Structured diff data:
=== Section Start ===
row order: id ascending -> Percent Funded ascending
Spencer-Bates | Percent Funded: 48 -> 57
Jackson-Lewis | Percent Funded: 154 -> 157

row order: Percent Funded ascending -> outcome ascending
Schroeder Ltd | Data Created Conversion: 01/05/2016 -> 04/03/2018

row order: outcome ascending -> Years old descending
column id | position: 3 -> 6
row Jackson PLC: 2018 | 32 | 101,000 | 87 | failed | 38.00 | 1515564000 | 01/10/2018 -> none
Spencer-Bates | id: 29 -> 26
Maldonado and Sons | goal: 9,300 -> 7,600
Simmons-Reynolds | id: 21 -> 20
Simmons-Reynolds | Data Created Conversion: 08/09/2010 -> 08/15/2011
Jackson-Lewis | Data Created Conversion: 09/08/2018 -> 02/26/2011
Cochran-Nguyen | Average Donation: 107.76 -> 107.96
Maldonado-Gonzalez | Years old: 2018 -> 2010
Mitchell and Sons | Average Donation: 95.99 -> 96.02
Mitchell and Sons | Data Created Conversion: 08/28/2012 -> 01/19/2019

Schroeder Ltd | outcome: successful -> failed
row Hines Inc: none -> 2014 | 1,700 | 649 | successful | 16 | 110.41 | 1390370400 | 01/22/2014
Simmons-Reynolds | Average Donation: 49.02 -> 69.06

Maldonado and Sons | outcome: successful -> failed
=== Section End ===
=== Section Start ===
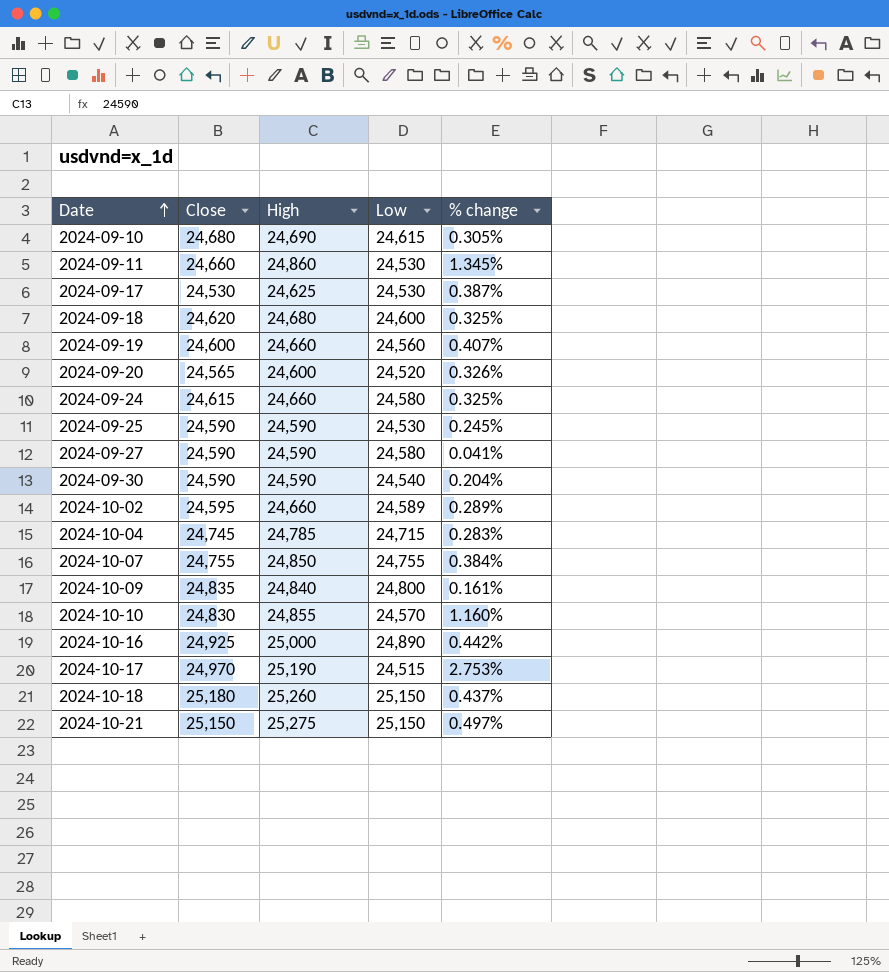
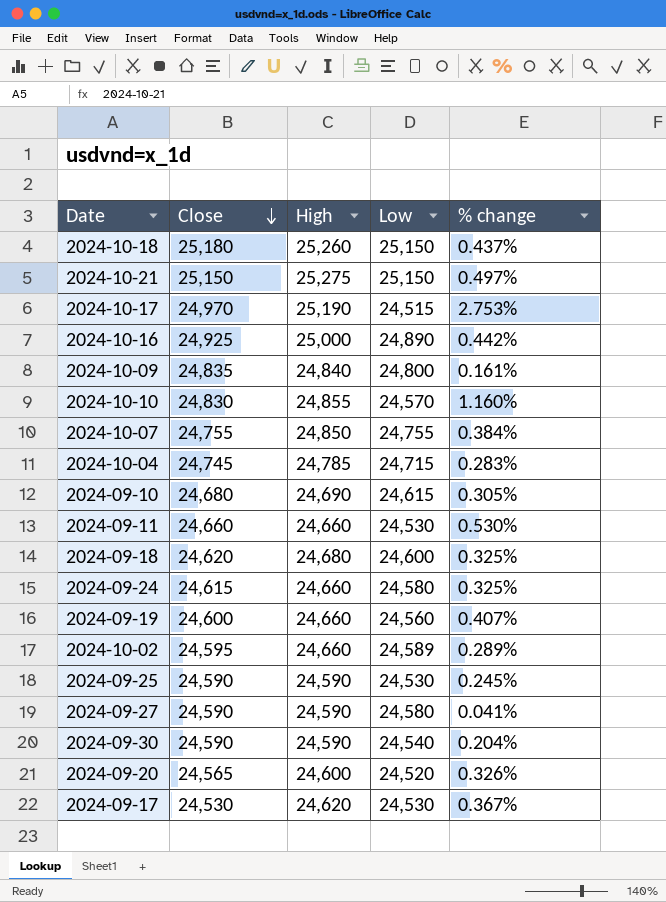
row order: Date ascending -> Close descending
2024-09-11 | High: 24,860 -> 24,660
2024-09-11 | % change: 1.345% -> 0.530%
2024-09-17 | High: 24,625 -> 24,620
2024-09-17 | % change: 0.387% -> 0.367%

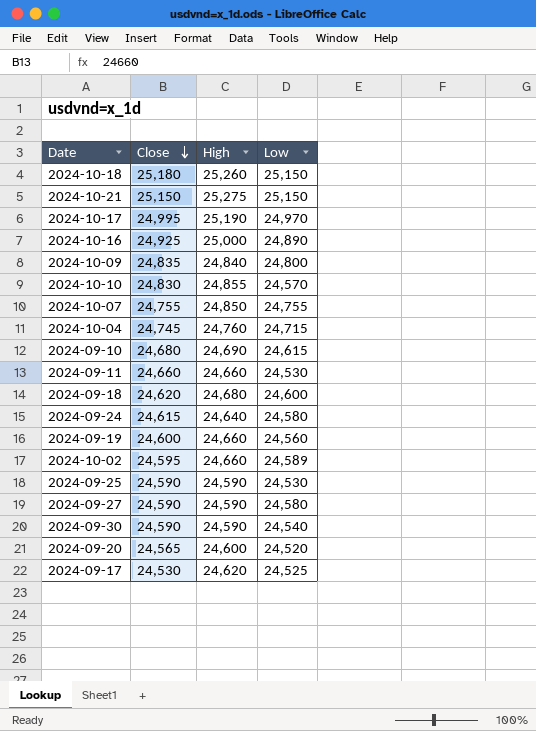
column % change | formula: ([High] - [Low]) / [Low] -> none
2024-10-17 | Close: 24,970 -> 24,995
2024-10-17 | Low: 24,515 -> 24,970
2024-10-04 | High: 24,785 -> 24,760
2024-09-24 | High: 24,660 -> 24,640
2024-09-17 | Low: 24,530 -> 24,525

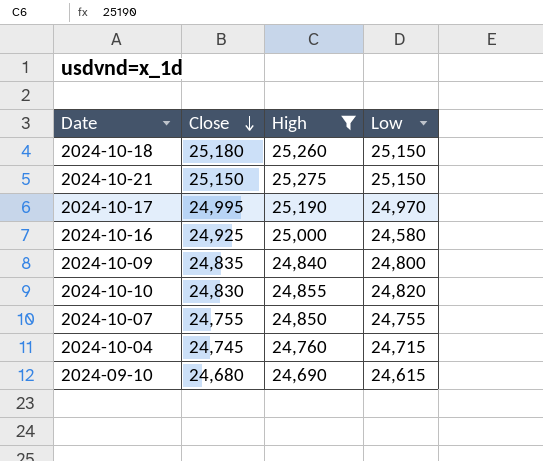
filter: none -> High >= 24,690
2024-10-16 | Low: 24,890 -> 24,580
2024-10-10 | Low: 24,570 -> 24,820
=== Section End ===
=== Section Start ===
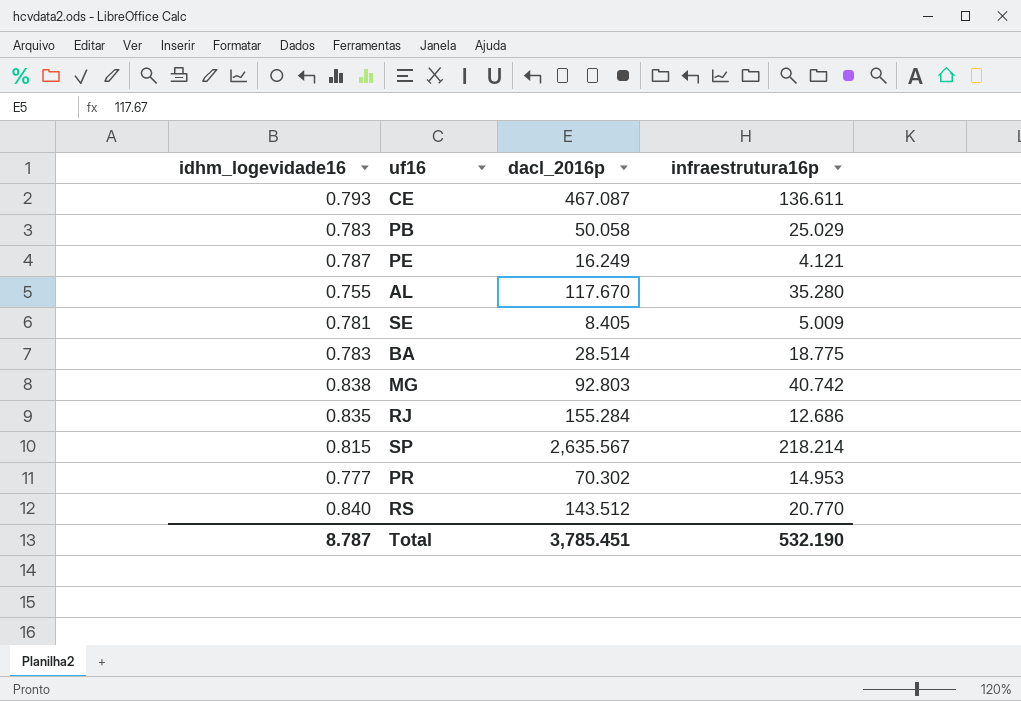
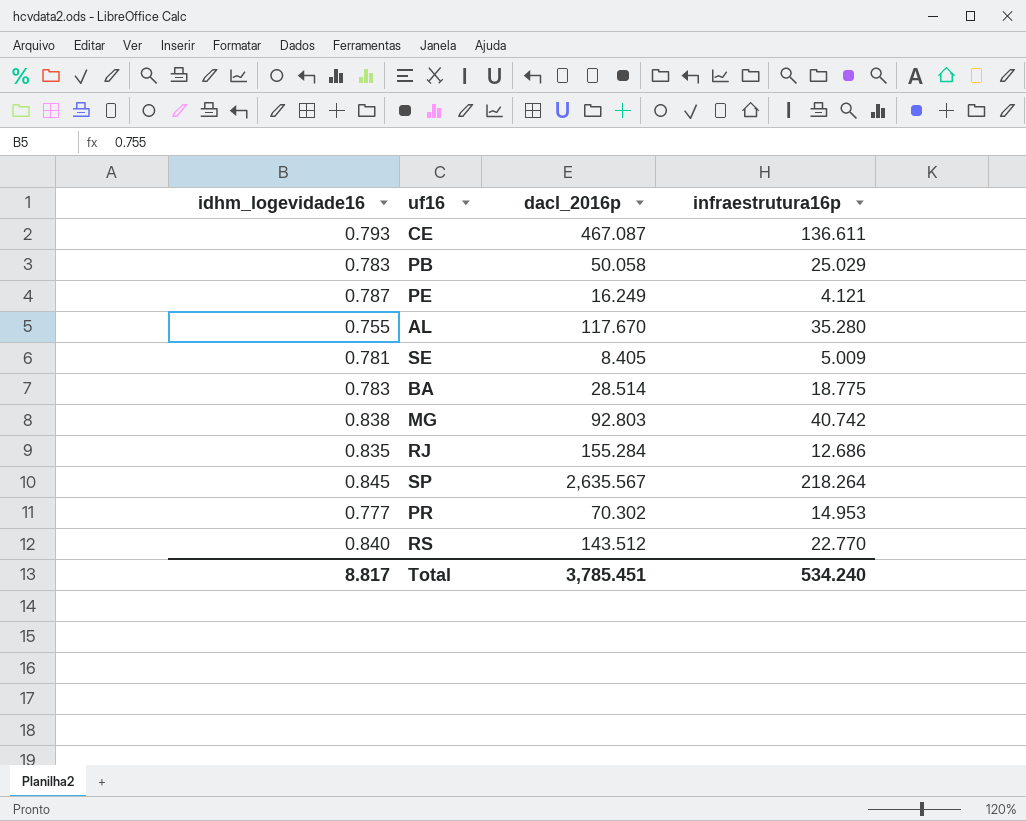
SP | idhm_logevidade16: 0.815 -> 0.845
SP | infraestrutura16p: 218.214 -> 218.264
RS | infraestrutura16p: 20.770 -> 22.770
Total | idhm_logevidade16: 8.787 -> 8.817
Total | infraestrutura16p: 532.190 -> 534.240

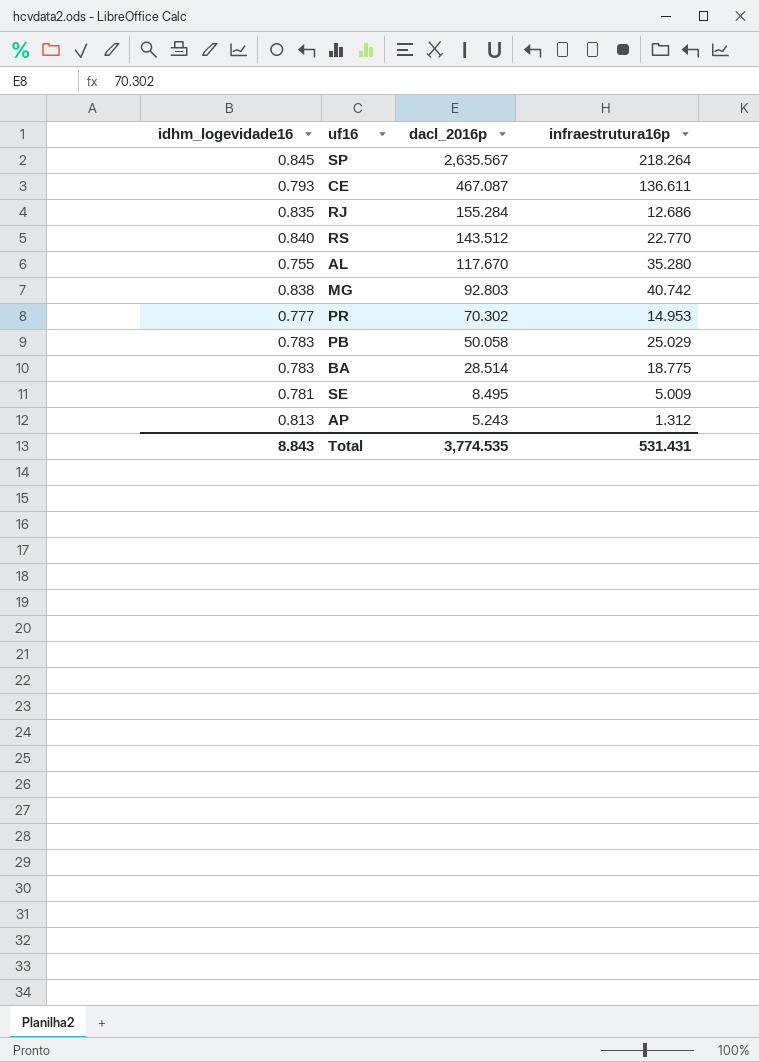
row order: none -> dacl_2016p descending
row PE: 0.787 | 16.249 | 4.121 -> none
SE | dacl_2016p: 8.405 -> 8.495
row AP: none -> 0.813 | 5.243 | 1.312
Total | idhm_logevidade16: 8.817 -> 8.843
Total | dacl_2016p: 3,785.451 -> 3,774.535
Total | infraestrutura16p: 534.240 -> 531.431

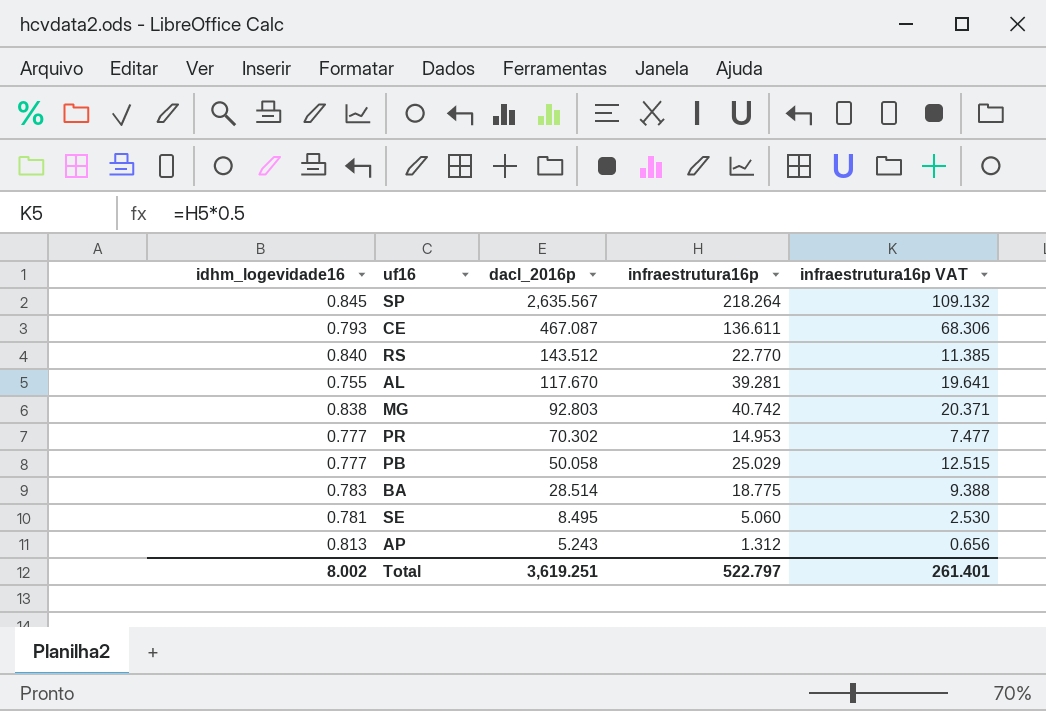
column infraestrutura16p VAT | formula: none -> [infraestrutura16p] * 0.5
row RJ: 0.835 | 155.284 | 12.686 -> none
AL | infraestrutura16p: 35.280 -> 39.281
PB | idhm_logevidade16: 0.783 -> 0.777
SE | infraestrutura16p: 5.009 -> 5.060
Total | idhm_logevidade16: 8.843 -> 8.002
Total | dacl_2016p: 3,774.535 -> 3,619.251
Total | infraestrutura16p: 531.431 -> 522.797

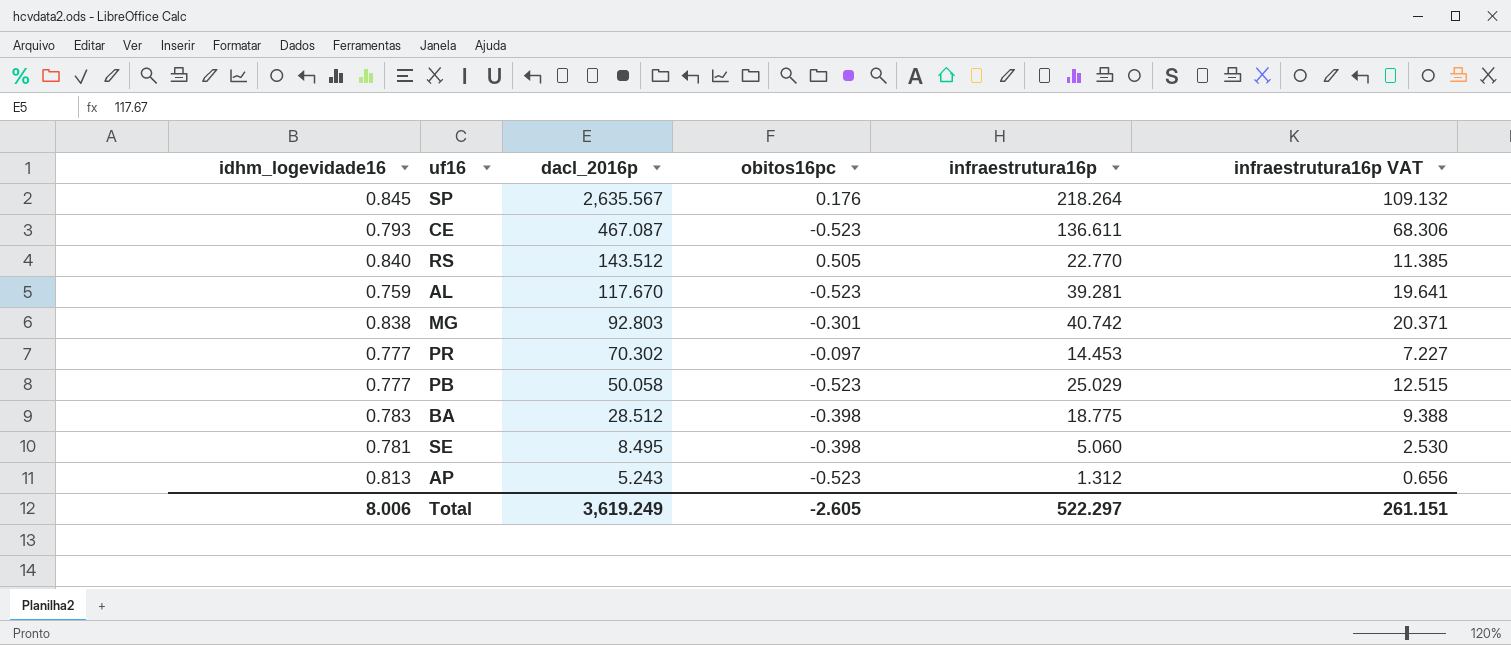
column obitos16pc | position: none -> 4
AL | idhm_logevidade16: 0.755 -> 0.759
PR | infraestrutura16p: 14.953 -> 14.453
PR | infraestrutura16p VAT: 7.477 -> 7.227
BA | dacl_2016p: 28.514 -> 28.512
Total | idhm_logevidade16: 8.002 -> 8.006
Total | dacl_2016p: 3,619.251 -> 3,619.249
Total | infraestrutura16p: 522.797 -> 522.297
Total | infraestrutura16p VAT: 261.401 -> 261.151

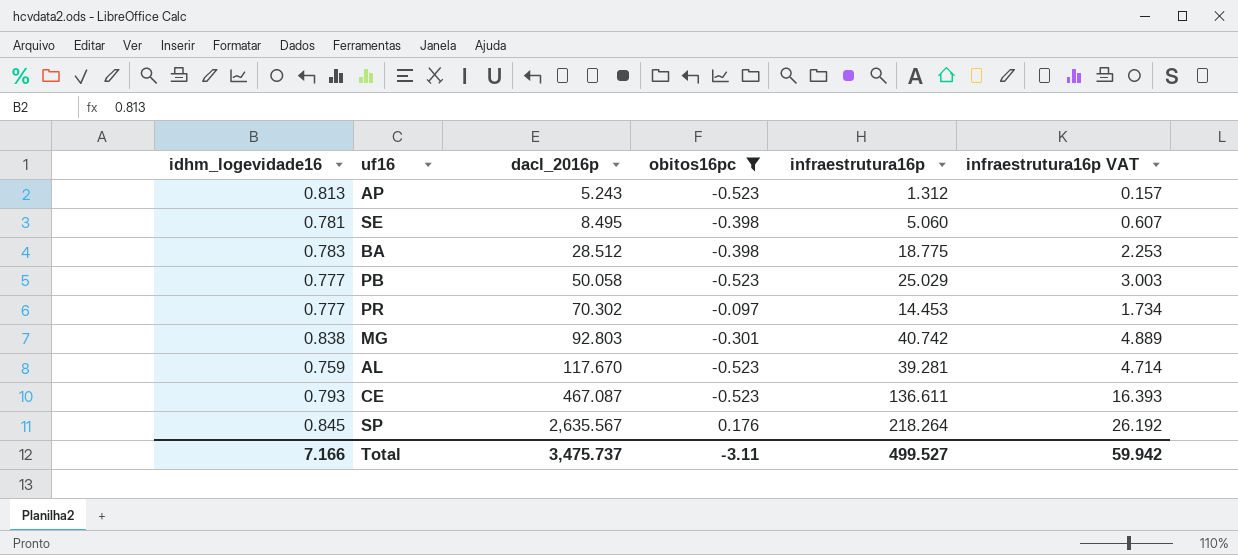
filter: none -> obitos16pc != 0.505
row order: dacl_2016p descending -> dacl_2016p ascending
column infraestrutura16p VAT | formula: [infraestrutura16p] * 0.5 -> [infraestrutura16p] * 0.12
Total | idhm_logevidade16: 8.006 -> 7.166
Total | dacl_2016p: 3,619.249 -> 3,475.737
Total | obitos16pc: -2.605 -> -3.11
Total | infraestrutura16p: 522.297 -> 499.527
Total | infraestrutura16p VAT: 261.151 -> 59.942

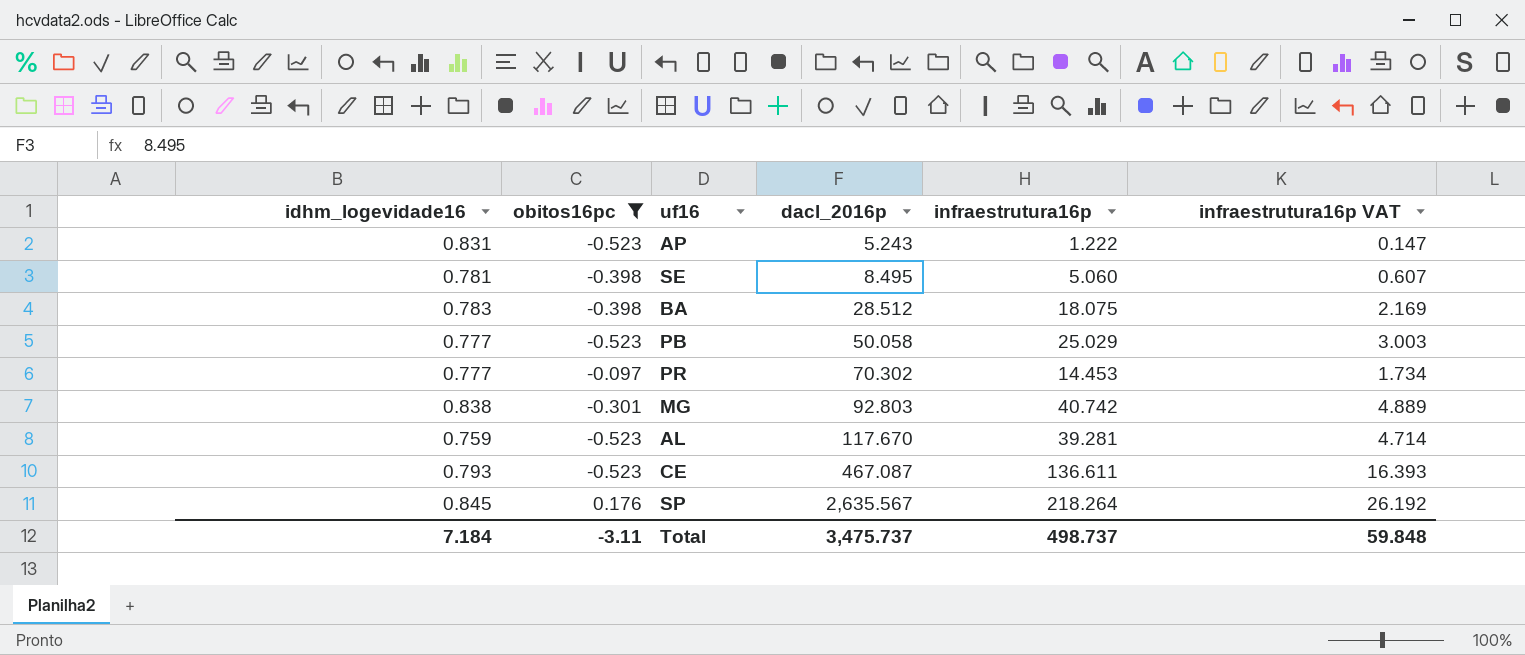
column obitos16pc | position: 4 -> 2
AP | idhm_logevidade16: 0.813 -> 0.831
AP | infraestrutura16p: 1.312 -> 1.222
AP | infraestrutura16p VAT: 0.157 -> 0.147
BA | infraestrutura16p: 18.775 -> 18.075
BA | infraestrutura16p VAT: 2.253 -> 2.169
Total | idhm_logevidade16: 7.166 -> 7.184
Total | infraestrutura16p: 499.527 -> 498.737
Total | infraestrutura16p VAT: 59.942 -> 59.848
=== Section End ===
● Task objective
Only those lines of the entries above that run from the line containing "row Hines Inc: none" to the line containing "Maldonado and Sons | outcome: successful", both included, should be transcribed exactly.

● Reply to the exercise
row Hines Inc: none -> 2014 | 1,700 | 649 | successful | 16 | 110.41 | 1390370400 | 01/22/2014
Simmons-Reynolds | Average Donation: 49.02 -> 69.06

Maldonado and Sons | outcome: successful -> failed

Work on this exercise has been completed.